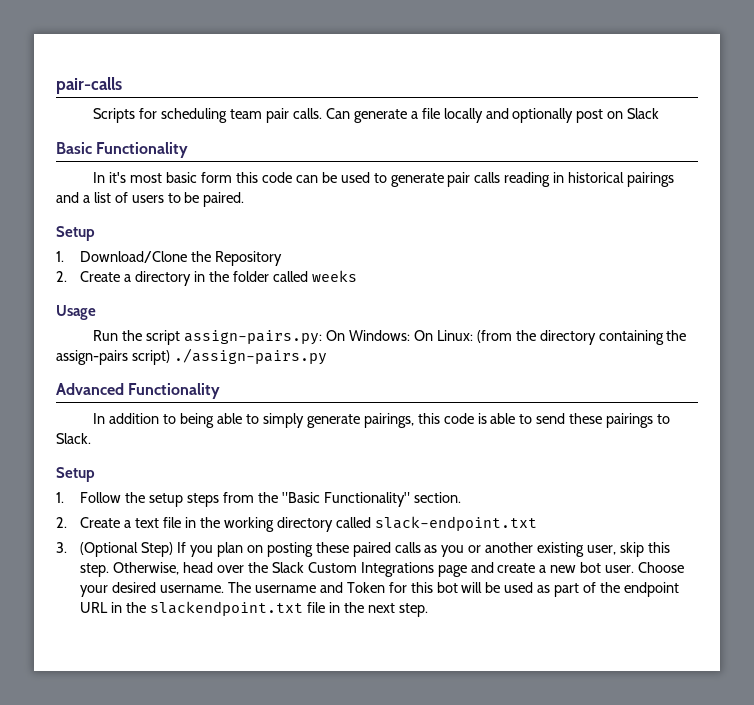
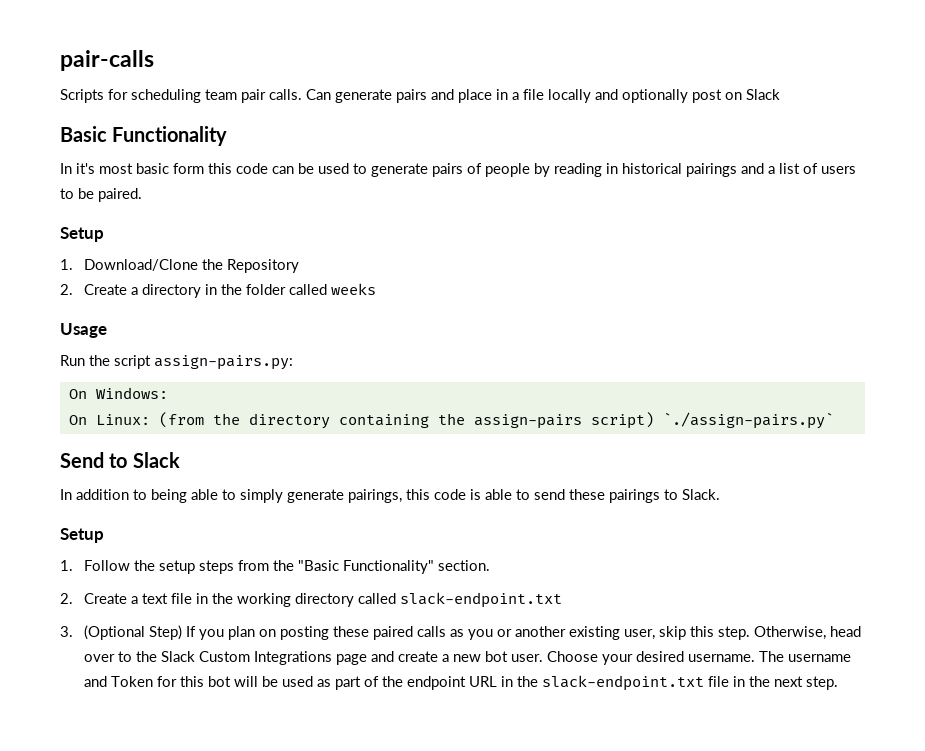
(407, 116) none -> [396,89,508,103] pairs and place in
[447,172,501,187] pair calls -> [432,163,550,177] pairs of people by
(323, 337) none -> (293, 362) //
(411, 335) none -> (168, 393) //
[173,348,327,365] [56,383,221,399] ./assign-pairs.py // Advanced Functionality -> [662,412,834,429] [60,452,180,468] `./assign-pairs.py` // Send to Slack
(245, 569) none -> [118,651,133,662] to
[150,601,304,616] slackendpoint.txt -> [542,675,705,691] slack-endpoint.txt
——
» Aim of the exercise: Please output the data above exactly as given, omitting every picture.

» Response box:
(407, 116) none -> [396,89,508,103] pairs and place in
[447,172,501,187] pair calls -> [432,163,550,177] pairs of people by
(323, 337) none -> (293, 362) //
(411, 335) none -> (168, 393) //
[173,348,327,365] [56,383,221,399] ./assign-pairs.py // Advanced Functionality -> [662,412,834,429] [60,452,180,468] `./assign-pairs.py` // Send to Slack
(245, 569) none -> [118,651,133,662] to
[150,601,304,616] slackendpoint.txt -> [542,675,705,691] slack-endpoint.txt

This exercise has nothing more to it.